One thing I should note is that I sent my old console back to microsoft for repairs(three red lights) and recieved this replacement console in return. My original 360 worked flawlessly on my network. This 360 has never worked right with LIVE since I recieved it, but I have tried a friends console which yielded the same results, random failure. I am fairly certain that this is either an ISP problem or a failing console network card, but seriously, the NIC is a pretty bulletproof technology nowadays, what are the chances that the console itself has a bad network card?

Well, I hope this reaches someone that can shed light on the subject!! Any help narrowing the problem would be greatly appreciated!!!

Thanks!!!


----------



## mmcclung

I have the same problem (with a WRT54G: ethernet from XBOX 360 and 3 other devices, plus 5 802.11 devices).

Console keeps disconnecting. XBOX support suggests that it is not compatible to run XBOX LIVE and both wired and wireless devices on the same gateway.

While this seems strange, it does beat the hell out of "power cycle everything and try again."

The senior rep also alluded to the existence of a "proprietary security element" that would cause this wired versus wireless access issue on any network trying to run XBOX LIVE--and that he "couldn't discuss it any further."

Sounds like typical MSFT bollocks, but figured I would check to see if anyone else had heard of this.

TIA

--mm


----------



## falconfro

For the past 2 months I have been randomly disconnecting from xbox live. I have tried wirelessy hooking up with my Linksys WRT54Gv5 router and my new DGL-4500. I have also tired hooking up with these routers with an ethernet cable. Then I tried hooking it up to my modem. None of these Ideas worked. All my other computers are working just fine with my router except my xbox 360. Usually I disconnect in the middle of a Halo 3 game with my friends. My ISP is Comcast and my modem is a Surfboard SB3100.


----------



## Van Hel Singh

Once again, try the xbox live network test in your system settings blade and post any anomolous results.


----------



## mmcclung

@ Van Hel Singh
That's the problem, everything passes the test.

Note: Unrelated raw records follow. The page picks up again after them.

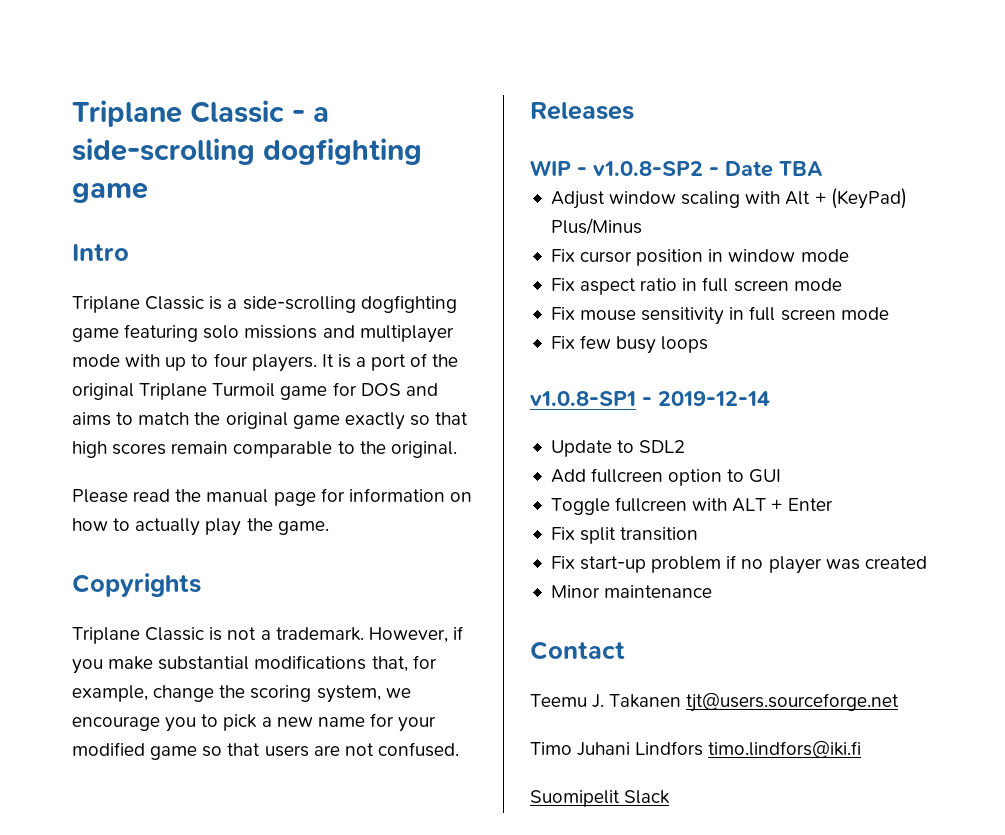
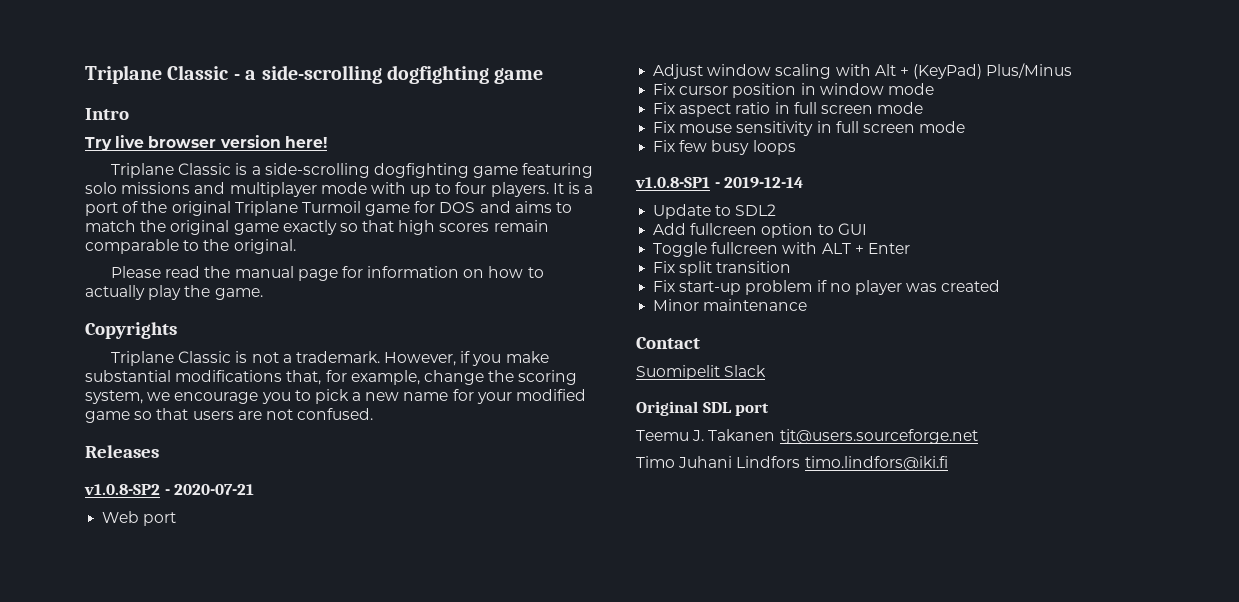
+ Try live browser version here!
- WIP - v1.0.8-SP2 - Date TBA
+ v1.0.8-SP2 - 2020-07-21
+ Web port
+ Suomipelit Slack
+ Original SDL port
- Suomipelit Slack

It looks like it should connect, and it does, but only for 3-5 seconds.


----------



## Ratthesplat

I'm having a Very similar problem. My xbox live worked fine and i enjoyed long games of halo 3, gears of war etc etc, then my dad went and changed some router stuff to get my imac on the network. anyway i reset router to factory settings then tweaked it so it should run as desired. My xbox is connected by ethernet to the 2nd computer on my wireless network.

However after 5 minutes on call of duty 4 online, seems to be about 5 mins everytime i get a connection error sign and it disconnects me, aswell as bringing down the internet on the computer connected to the wireless network but not any other computers on the network. When i unplug my ethernet cable from either the computer or xbox, it seems just fine again and my computers internet is up and running. It's an ACTIONTEC router i'm using.


----------



## Ratthesplat

I have also Had a DNS failure on the live tests after the D/C, i rang microsoft and they sed to ring my ISP, who is virgin as it's probaly there fault. I was pretty confused as it worked the router was tampered/reset, they told me to ask my MGU to be enabled and 1364 to 1400 if that means anything to anyone?


----------



## kcapobianco

Ratthesplat said:


> I have also Had a DNS failure on the live tests after the D/C, i rang microsoft and they sed to ring my ISP, who is virgin as it's probaly there fault. I was pretty confused as it worked the router was tampered/reset, they told me to ask my MGU to be enabled and 1364 to 1400 if that means anything to anyone?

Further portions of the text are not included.